An exception to this rule is H.R. 3561, the Small Business Pension Promotion Act of 2011. It has everything to do with ERISA. In concise and efficient language, it proposes these important changes by:
- 1. Allowing a later valuation date to determine required minimum distributions (RMDs), and allowing additional time for making RMDs;
- 2. Changing the way net earnings from self-employment are calculated beginning after Dec. 31, 2011, by including deductions for pension and IRA contributions;
- 3. Changing Code section 436(j)(2) to adjust the funding target attainment percentage for single-employer defined benefit plans;
- 4. Repealing Code section 4972, the tax on nondeductible contributions to qualified employer plans, for taxable years beginning after Dec. 31, 2011;
- 5. Instructing the Secretary of the Treasury to provide greater flexibility and reduce plan sponsor burden for interim amendments to qualified plans;
- 6. Adding Code section 411(f), grandfathering plans with normal retirement age based on earlier of attainment of specific age or completion of 30 or more years of benefit accrual services;
The Small Business Pension Promotion Act, H.R. 3561, was introduced on Dec. 5, 2011 by Rep. Ron Kind (R-WI) and was immediately referred to the House Ways and Means Committee and the House Education and the Workforce Committee. It remained there with nothing happening until March 29, 2012, when it was referred to the Subcommittee on Health, Employment, Labor and Pensions. It is a small step but it means that this bill may be moving forward into worth-watching territory.

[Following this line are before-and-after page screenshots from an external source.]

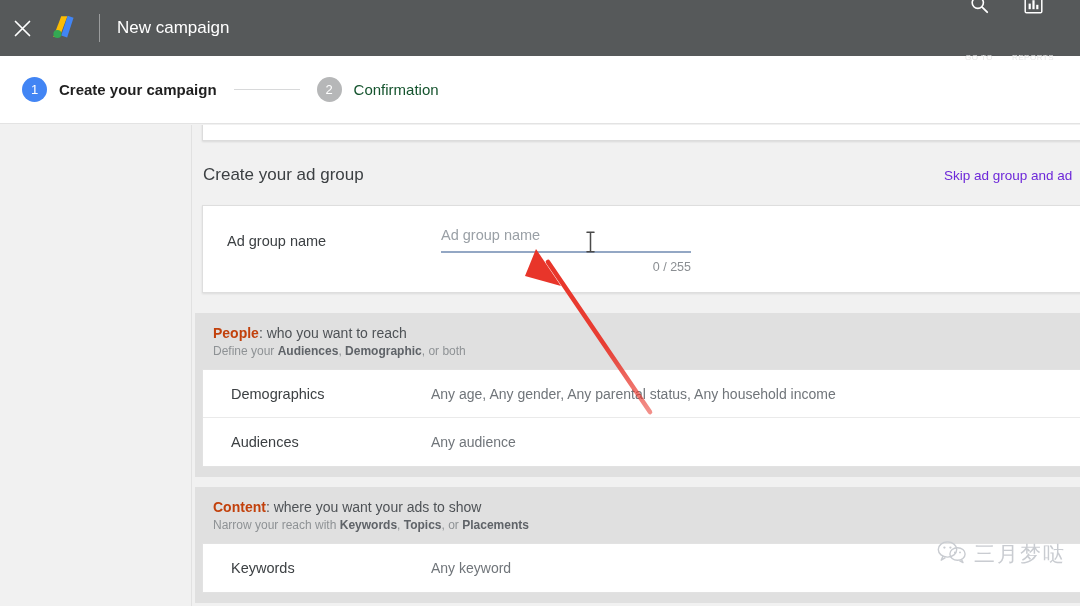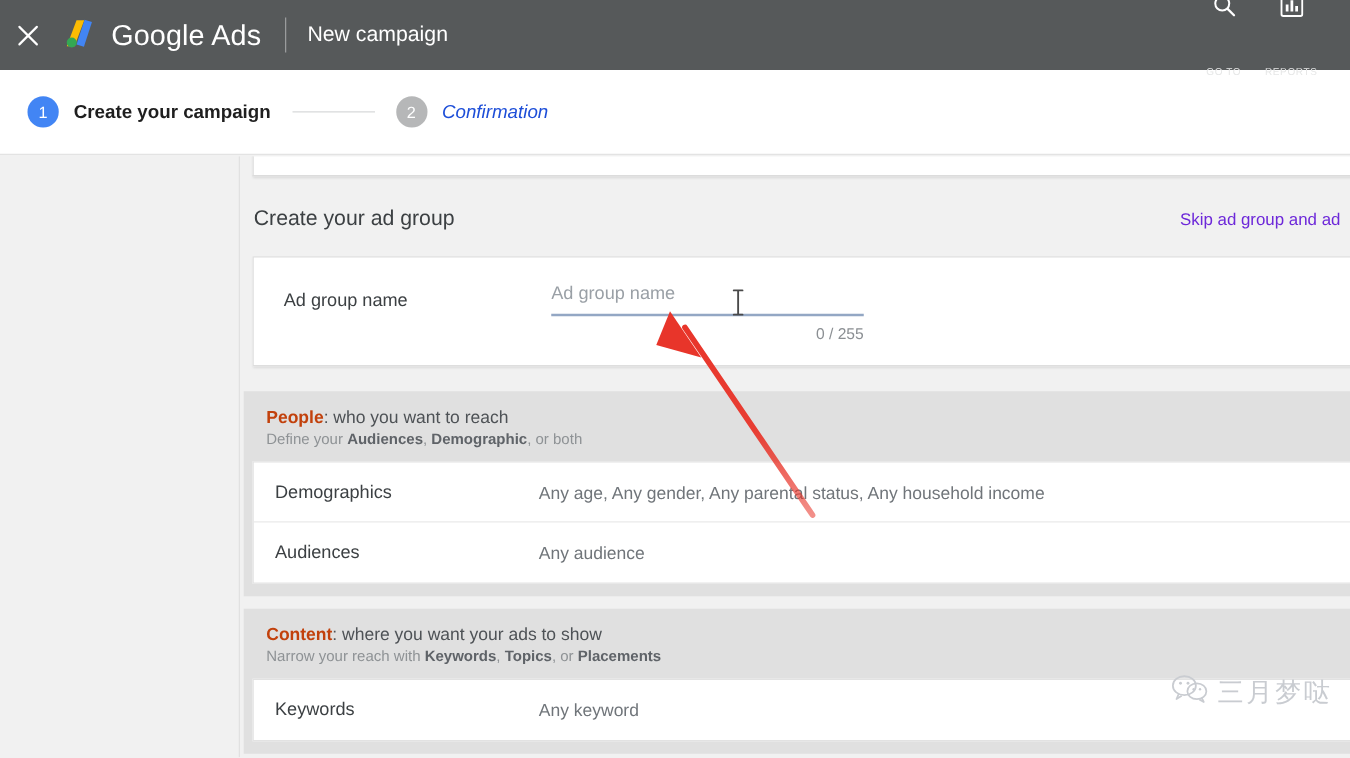--- a/index.html
+++ b/index.html
@@ -135,21 +135,21 @@
   }
   .step-bubble.active { background: #4285f4; }
   .step-bubble.inactive { background: #b6b7b8; }
 
   .step-label {
     margin-left: 12px;
     font-size: 15px;
     white-space: nowrap;
   }
   .step-label.active { color: #1f1f1f; font-weight: bold; }
-  .step-label.inactive { color: #1d4ed8; font-style: italic; }
+  .step-label.inactive { color: #14532d; }
 
   .step-connector {
     width: 66px;
     height: 1px;
     background: #d8d9da;
     margin: 0 17px;
     flex: 0 0 auto;
   }
 
   
@@ -293,21 +293,21 @@
     height: 48px;
     display: flex;
     align-items: center;
     border-bottom: 1px solid #eaeaea;
     cursor: pointer;
   }
   .row:last-child { border-bottom: none; }
 
   .row-label {
     width: 228px;
-    padding-left: 17px;
+    padding-left: 28px;
     font-size: 14.5px;
     color: #3c4043;
     white-space: nowrap;
     flex: 0 0 auto;
   }
   .row-value {
     font-size: 14px;
     color: #70757a;
     white-space: nowrap;
   }
@@ -364,21 +364,20 @@
     </div>
 
     <div class="brand-logo">
       <svg width="30" height="30" viewBox="0 0 30 30">
         <path d="M13.2 3.2 L19.4 3.2 L11.6 24.0 L5.4 24.0 Z" fill="#fbbc04"></path>
         <path d="M16.3 3.2 L22.5 3.2 L22.5 24.0 L16.3 24.0 Z" fill="#4285f4" transform="rotate(18 19.4 13.6)"></path>
         <circle cx="9.4" cy="21.0" r="4.0" fill="#34a853"></circle>
       </svg>
     </div>
 
-    <div class="brand-name">Google Ads</div>
 
     <div class="brand-divider"></div>
 
     <div class="page-sub">New campaign</div>
 
     <div class="topbar-spacer"></div>
 
     <div class="top-action">
       <span class="ta-icon">
         <svg width="19" height="19" viewBox="0 0 19 19">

If this bill does move forward, it would be nice to see something added to it which amends Code section 401(a)(9) to increase the required beginning date for required minimum distributions from age 70 ½ to at least age 75. When the Tax Equity and Fiscal Responsibility Act of 1982 (TEFRA) added the age 70 ½ required beginning date requirement to Code section 401(a)(9), it was debated whether age 70 ½ was too young, and a later date, such as age 75, would be more realistic while still accomplishing the same public policy goal. With so many participants delaying retirement due to the rough economy over the last several years, maybe it is time to re-open the debate over what is, or should be, the best required beginning date for required minimum distributions.